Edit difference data
####
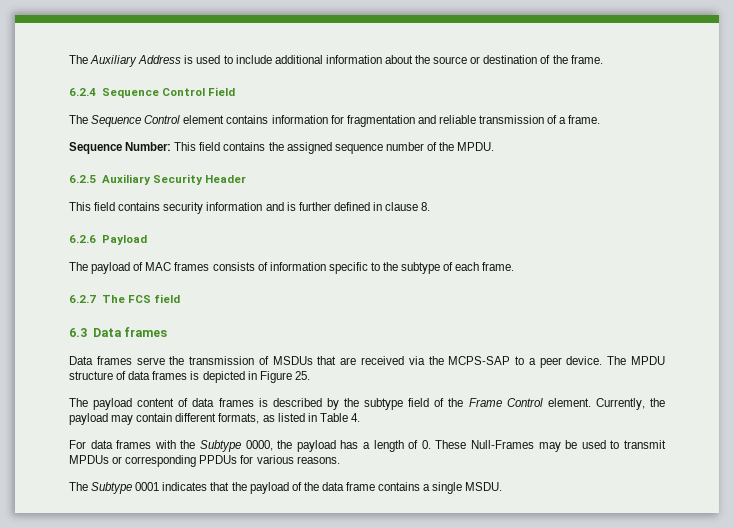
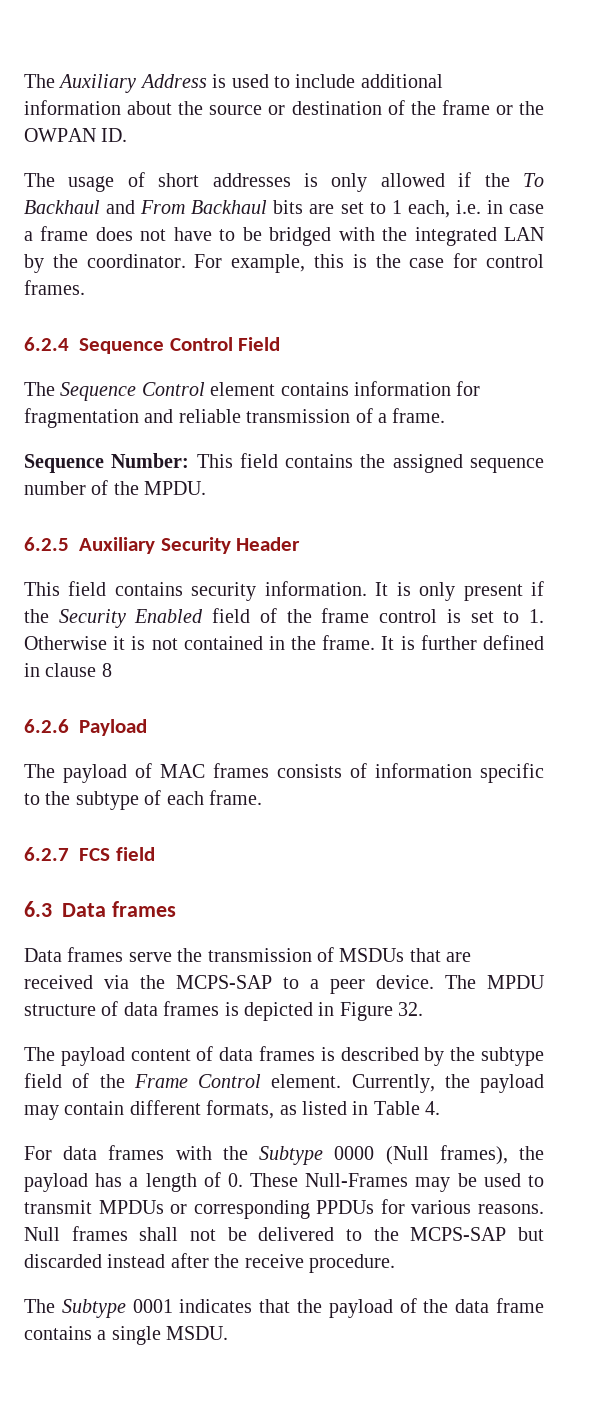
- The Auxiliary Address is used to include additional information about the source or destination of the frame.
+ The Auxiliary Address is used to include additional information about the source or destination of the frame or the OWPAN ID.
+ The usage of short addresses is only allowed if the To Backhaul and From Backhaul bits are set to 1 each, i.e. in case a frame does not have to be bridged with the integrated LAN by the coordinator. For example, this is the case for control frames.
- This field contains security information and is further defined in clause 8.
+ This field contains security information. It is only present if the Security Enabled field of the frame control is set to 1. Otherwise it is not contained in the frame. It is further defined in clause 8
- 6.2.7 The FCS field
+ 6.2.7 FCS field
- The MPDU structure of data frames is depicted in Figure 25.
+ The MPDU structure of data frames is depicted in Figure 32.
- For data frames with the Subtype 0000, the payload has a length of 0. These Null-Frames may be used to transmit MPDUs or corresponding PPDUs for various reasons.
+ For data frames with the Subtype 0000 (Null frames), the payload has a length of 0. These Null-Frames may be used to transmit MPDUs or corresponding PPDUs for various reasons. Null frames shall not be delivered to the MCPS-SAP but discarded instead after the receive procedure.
####
● **What you need to do**
Return solely the number of lines in the data that include the word "MPDUs".

● **Completed exercise**
2